Trust, or Don't Predict: Introducing the CWSA Family for Confidence-Aware Model Evaluation
Kourosh Shahnazari, Seyed Moein Ayyoubzadeh, Mohammadali Keshtparvar, Pegah Ghaffari
TL;DR
The paper tackles trustworthy model evaluation under abstention by proposing two threshold-local metrics, Confidence-Weighted Selective Accuracy (CWSA) and its normalized variant CWSA+. These metrics reward correct predictions proportional to confidence via a linear weight $\phi(c) = \frac{c-\tau}{1-\tau}$ for $c\ge\tau$ and penalize overconfident errors, formalized as $\text{CWSA}(\tau) = \frac{1}{|\mathcal{S}_\tau|} \sum_{i\in\mathcal{S}_\tau} \phi(c_i) \cdot (2\mathbb{I}\{\hat{y_i}=y_i\}-1)$ and $\text{CWSA}^+(\tau) = \frac{1}{|\mathcal{S}_\tau|} \sum_{i\in\mathcal{S}_\tau} \phi(c_i) \cdot \mathbb{I}\{\hat{y_i}=y_i\}$. Through experiments on MNIST, CIFAR-10, and synthetic models, they show CWSA/CWSA+ effectively identify nuanced failure modes and outperform classical metrics (accuracy, ECE, AURC) in trust-sensitive scenarios. The threshold-local and decomposable nature facilitates threshold tuning and deployment, with practical implications for safety-critical systems. Limitations include reliance on calibrated confidence and non-differentiability from hard thresholds, suggesting future work on smoothing and extensions to regression or structured outputs.
Abstract
In recent machine learning systems, confidence scores are being utilized more and more to manage selective prediction, whereby a model can abstain from making a prediction when it is unconfident. Yet, conventional metrics like accuracy, expected calibration error (ECE), and area under the risk-coverage curve (AURC) do not capture the actual reliability of predictions. These metrics either disregard confidence entirely, dilute valuable localized information through averaging, or neglect to suitably penalize overconfident misclassifications, which can be particularly detrimental in real-world systems. We introduce two new metrics Confidence-Weighted Selective Accuracy (CWSA) and its normalized variant CWSA+ that offer a principled and interpretable way to evaluate predictive models under confidence thresholds. Unlike existing methods, our metrics explicitly reward confident accuracy and penalize overconfident mistakes.

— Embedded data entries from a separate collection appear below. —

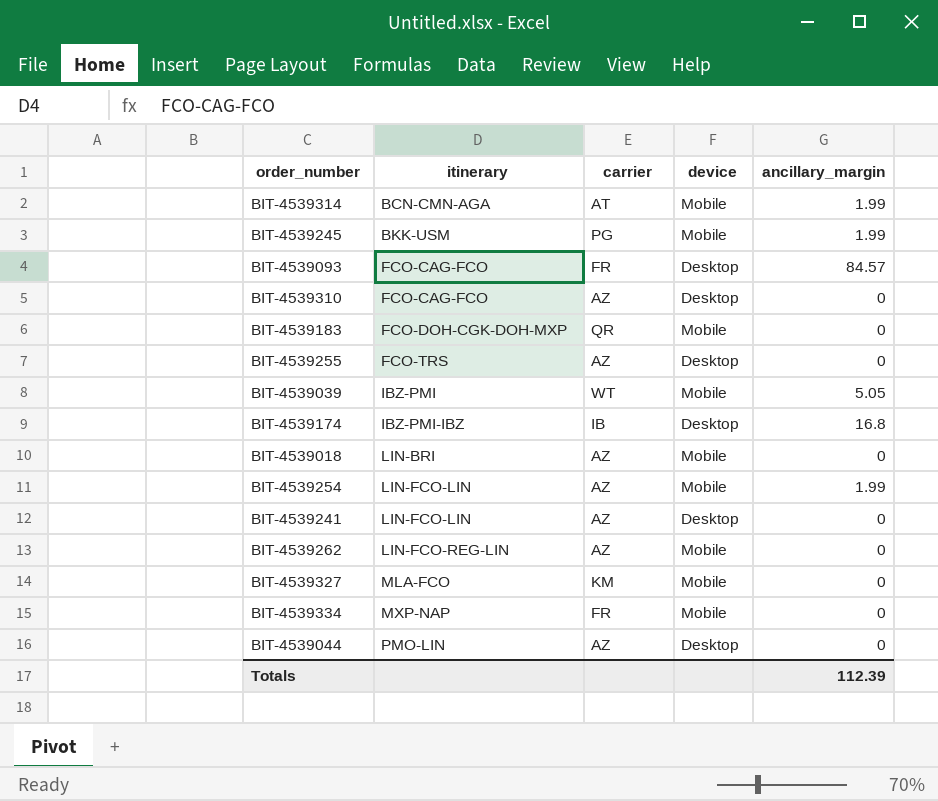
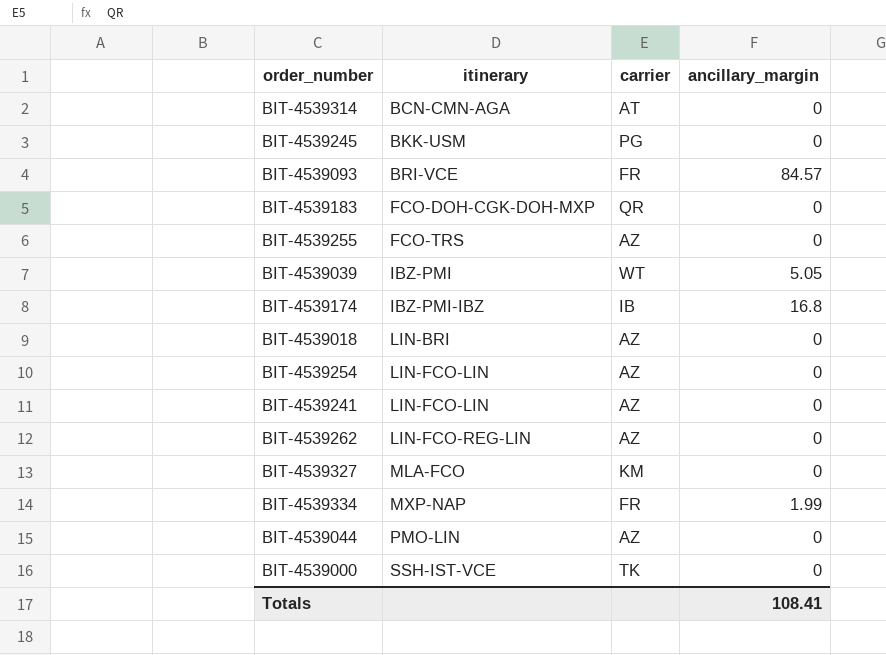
column device | position: 4 -> none
row BIT-4539310: FCO-CAG-FCO | AZ | Desktop | 0 -> none
BIT-4539314 | ancillary_margin: 1.99 -> 0
BIT-4539245 | ancillary_margin: 1.99 -> 0
BIT-4539093 | itinerary: FCO-CAG-FCO -> BRI-VCE
BIT-4539254 | ancillary_margin: 1.99 -> 0
BIT-4539334 | ancillary_margin: 0 -> 1.99
row BIT-4539000: none -> SSH-IST-VCE | TK | 0
Totals | ancillary_margin: 112.39 -> 108.41

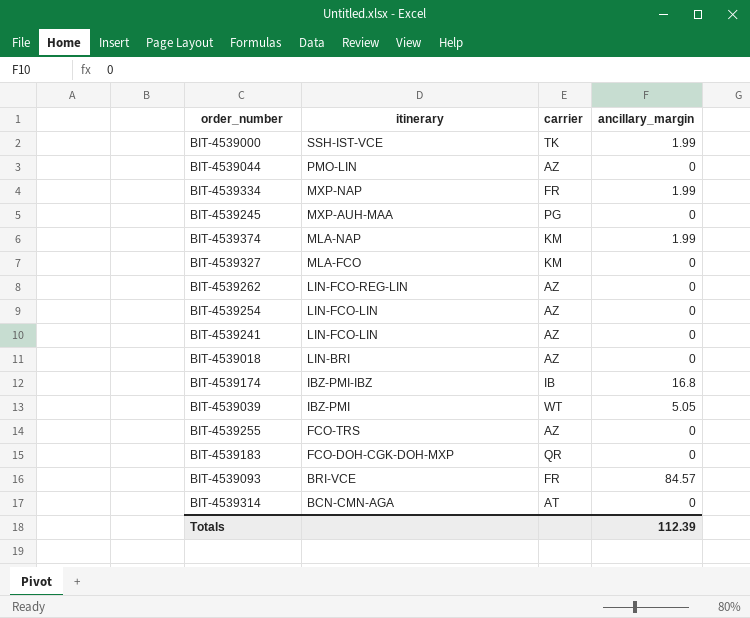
row order: itinerary ascending -> itinerary descending
BIT-4539000 | ancillary_margin: 0 -> 1.99
BIT-4539245 | itinerary: BKK-USM -> MXP-AUH-MAA
row BIT-4539374: none -> MLA-NAP | KM | 1.99
Totals | ancillary_margin: 108.41 -> 112.39

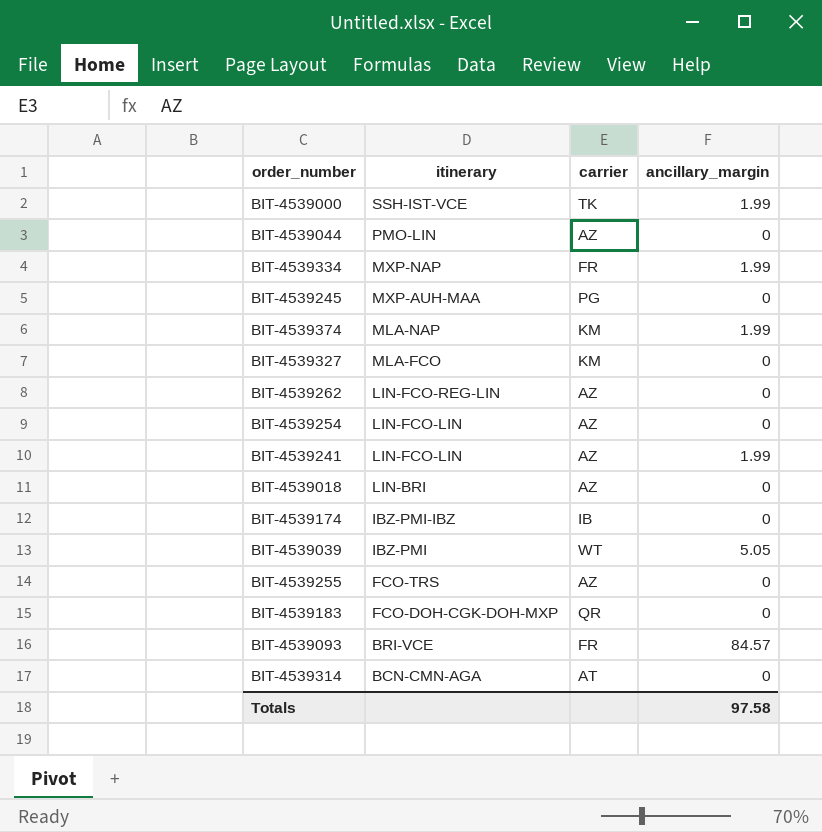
BIT-4539241 | ancillary_margin: 0 -> 1.99
BIT-4539174 | ancillary_margin: 16.8 -> 0
Totals | ancillary_margin: 112.39 -> 97.58

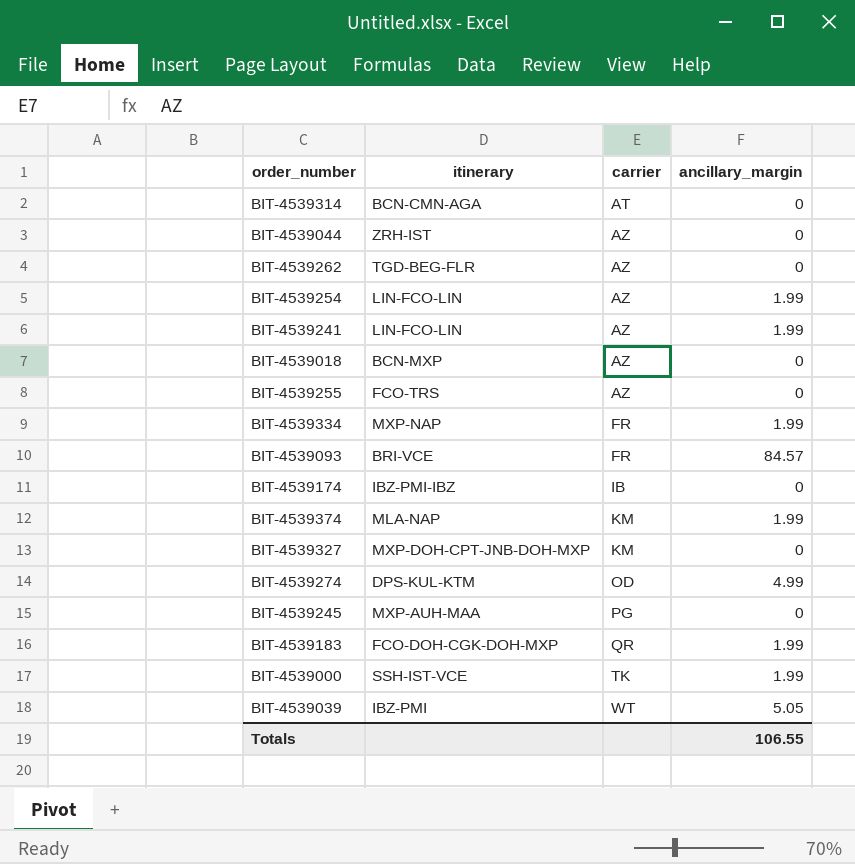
row order: itinerary descending -> carrier ascending
BIT-4539044 | itinerary: PMO-LIN -> ZRH-IST
BIT-4539262 | itinerary: LIN-FCO-REG-LIN -> TGD-BEG-FLR
BIT-4539254 | ancillary_margin: 0 -> 1.99
BIT-4539018 | itinerary: LIN-BRI -> BCN-MXP
BIT-4539327 | itinerary: MLA-FCO -> MXP-DOH-CPT-JNB-DOH-MXP
row BIT-4539274: none -> DPS-KUL-KTM | OD | 4.99
BIT-4539183 | ancillary_margin: 0 -> 1.99
Totals | ancillary_margin: 97.58 -> 106.55

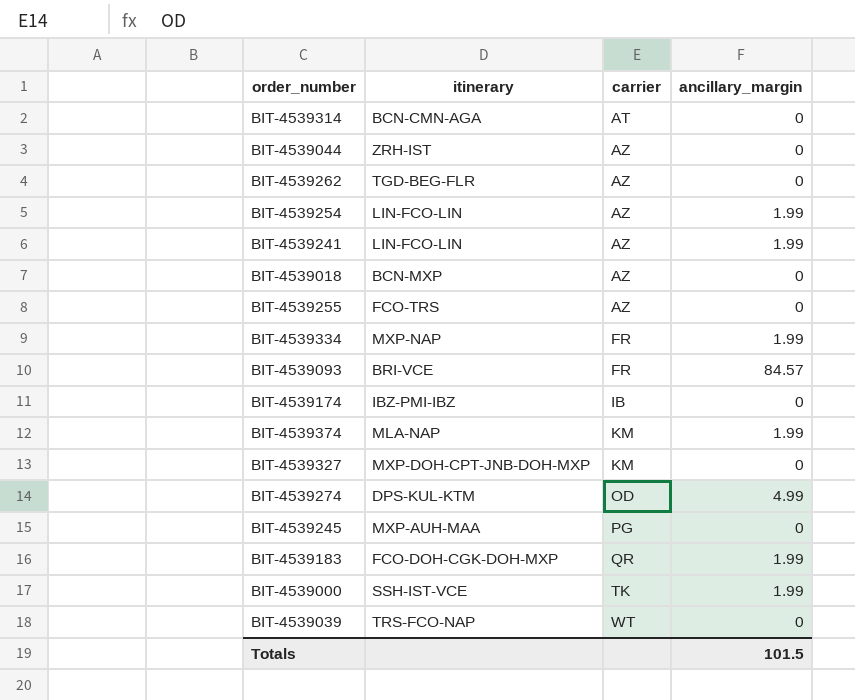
BIT-4539039 | itinerary: IBZ-PMI -> TRS-FCO-NAP
BIT-4539039 | ancillary_margin: 5.05 -> 0
Totals | ancillary_margin: 106.55 -> 101.5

They are threshold-local, decomposable, and usable in both evaluation and deployment settings where trust and risk must be quantified. Through exhaustive experiments on both real-world data sets (MNIST, CIFAR-10) and artificial model variants (calibrated, overconfident, underconfident, random, perfect), we show that CWSA and CWSA+ both effectively detect nuanced failure modes and outperform classical metrics in trust-sensitive tests. Our results confirm that CWSA is a sound basis for developing and assessing selective prediction systems for safety-critical domains.